Por Benjamín Galemiri, dramaturgo Agosto 27, 2015

Comencemos tomando en cuenta como regla totémica que toda obra de teatro tiene su historia oficial, que es lo que se cuenta, y su historia oculta, que es la que maneja realmente los hilos dramáticos o cómicos de una obra. Ése es el momento en que el autor se desnuda escrituralmente frente al público, donde surge su caverna cultural, que es todo el aparataje familiar, de acontecimientos, de malas grabaciones, sobre todo en la infancia. Hace muchos años que la cartelera chilena se dedica a “reportear acontecimientos de la vida real” o a montar mucho teatro europeo, pero muy distanciado.

Si uno va a París, Londres o Berlín, verá obras donde uno capta que hay un poderoso mundo interior, un dolor que nunca se escapa y en donde la escena del reconocimiento o la caída de las máscaras deja al espectador en un estado de “final iluminante” y que se dice a sí mismo: “Ah, de eso se trataba la obra”. Por ejemplo, yo escribo para agradar a las mujeres y a mi padre, quien murió en un  accidente de auto. Quienes lo acompañaron en su agonía final, dicen que expresó el mejor monólogo de una obra teatral. Tras ese instante voy con mis obras, y de pasada, también, creerme patéticamente un seductor serie B de las mujeres. Como siempre estoy hablando de mis primeros años de vida, sigo viendo, por ejemplo, a los políticos como niños haciendo brutales travesuras y buscando enajenadamente el poder y, cuando lo consiguen, no saben qué hacer con él.

Teniendo a Chile como una metáfora  teatral de la historia oculta, no veo en ninguna parte alguien que nos diga ¿para qué Chile? Es una crucial pregunta que todos los teatristas nos deberíamos hacer. ¿Por qué seguir haciendo teatro?, y como no sabemos, seguimos. Así como Chile, el teatro es un arquetipo dramático, con sus tres actos, su caída de máscaras, que ahora vemos con el tema de las boletas, y es ahí donde aparecen los personajes de una obra teatral, lloran, desmienten, se acusan, ésa es la caída de máscara, que es lo que menos quieren los políticos.

Este es un país que tiene una metáfora muy teatral: el exilio. No ha salido aún una obra portentosa sobre ese tema. Yo tampoco la he hecho.
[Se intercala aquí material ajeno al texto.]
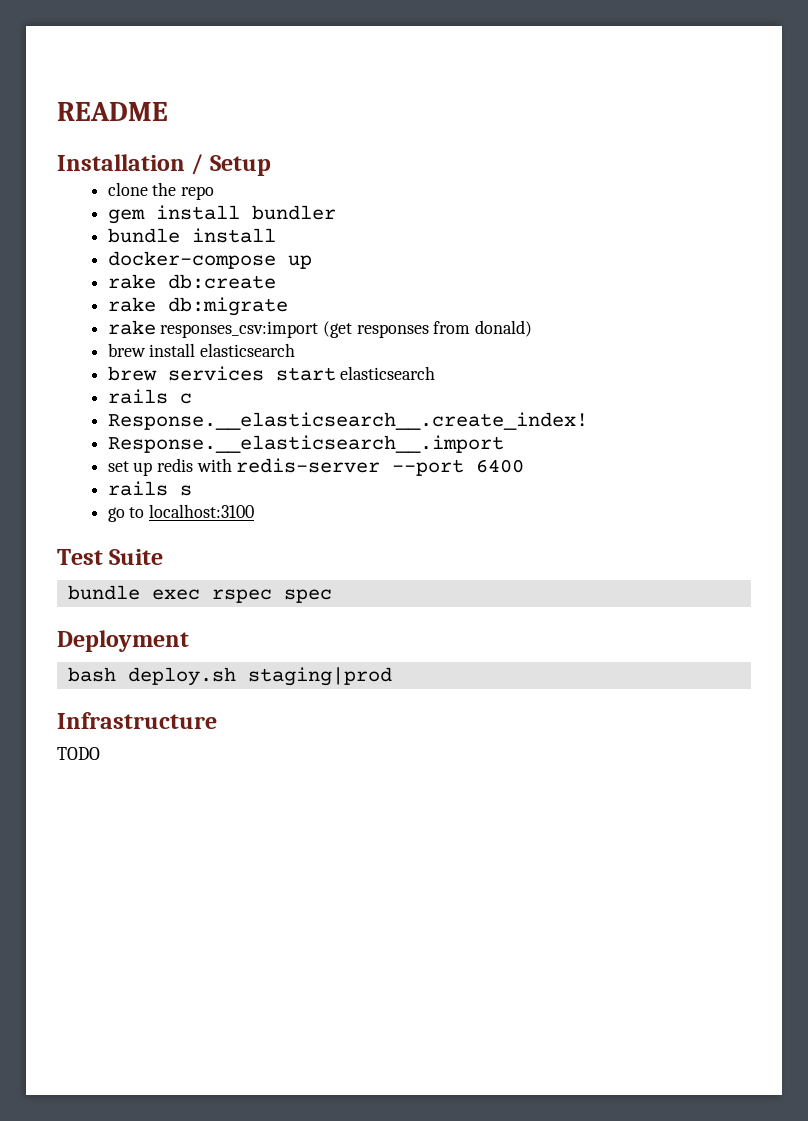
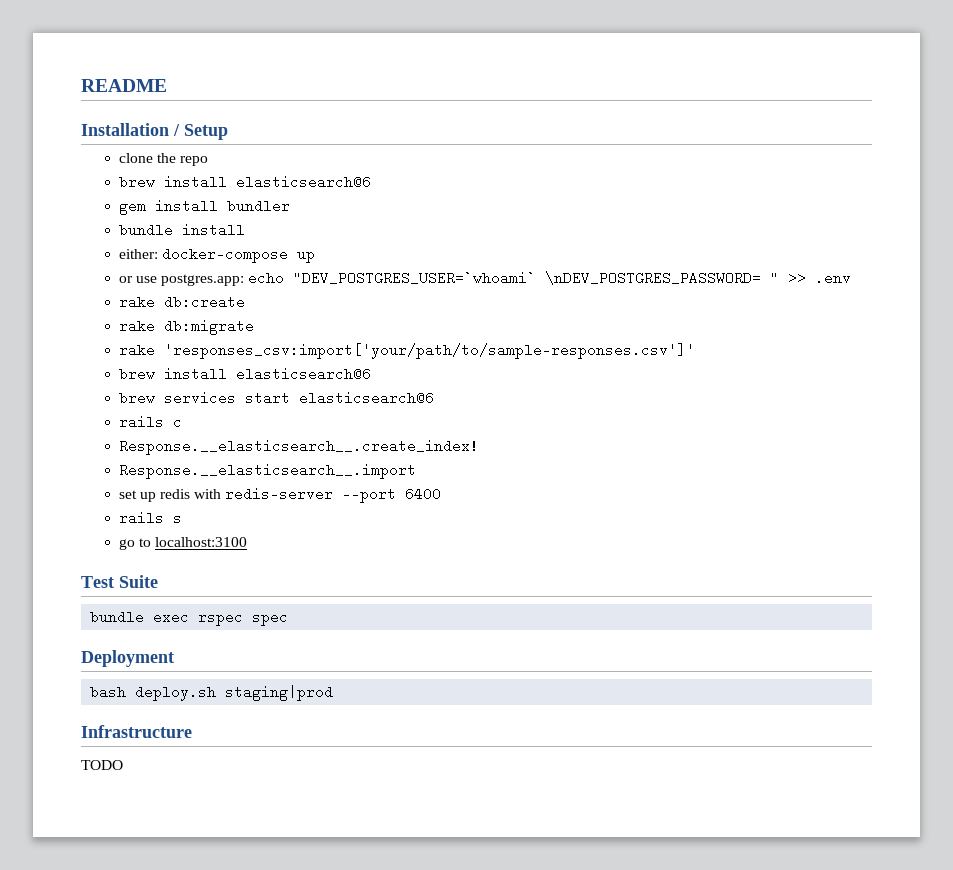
  clone the repo
+ brew install elasticsearch@6
- docker-compose up
+ either: docker-compose up
+ or use postgres.app: echo "DEV_POSTGRES_USER=`whoami` \nDEV_POSTGRES_PASSWORD= " >> .env
- rake responses_csv:import (get responses from donald)
- brew install elasticsearch
+ rake 'responses_csv:import['your/path/to/sample-responses.csv']'
+ brew install elasticsearch@6
- brew services start elasticsearch
+ brew services start elasticsearch@6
Lo que echo de menos, como cualquier pequeño burgués del mundo del teatro, son los increíbles desnudamientos escriturales franceses, por ejemplo: el grandioso dramaturgo  parisino Olivier Py, con su obra La sirvienta, él se quita la máscara dentro de la obra y sale a relucir su caverna cultural interna: “Soy gay y cristiano”.

Recuerdo a Woody Allen, que ha dicho: “Yo creo que los seres humanos nos metemos en historias de amor, relaciones de pareja, para olvidar la muerte”. Hay allí un autor que queda desnudo frente a la humanidad. Como todavía no sabemos cuál es la historia teatral oculta de Chile, seguiremos mintiendo en el escenario descaradamente, y lo que el espectador quiere es que el autor o director le abra la puerta de su vida. Hay que escribir, dirigir, actuar, hacer política como si uno se fuera a morir mañana. En el crepúsculo fraudulento de Chile, todo pasa como en una mala obra, los personajes desdibujados, los diálogos con los superobjetivos desterrados, la aparición del anticlímax, espantosa regla venida de las horribles teleseries y que se ha incubado en nuestra vida política y teatral  actual. El teatro, me decía un gran dramaturgo alemán, “es el último lugar donde está la verdad”.

Ahora la verdad es mentira. ¿Cuál es la historia oculta teatral de Chile? Algunos dirán el guacho Riquelme, no  está mal, el padre que no te reconoce. ¿Se hacen obras con ese tema crucial?  Nunca. Claro que nuestros padres no nos quisieron lo suficiente o nada. Yo viví eso, pero también como un tobogán, quiero a mi padre. Esa es mi tragedia griega. Está en nuestras manos de teatristas impulsar obras dramáticas en las que dejemos toda nuestra sangre en el escenario.Y, como en la Biblia, ahí nos querrán. No es éste un problema de espectadores. Somos nosotros los que estamos en deuda. Tenemos que pagar nuestra cobardía.  Llegó la hora.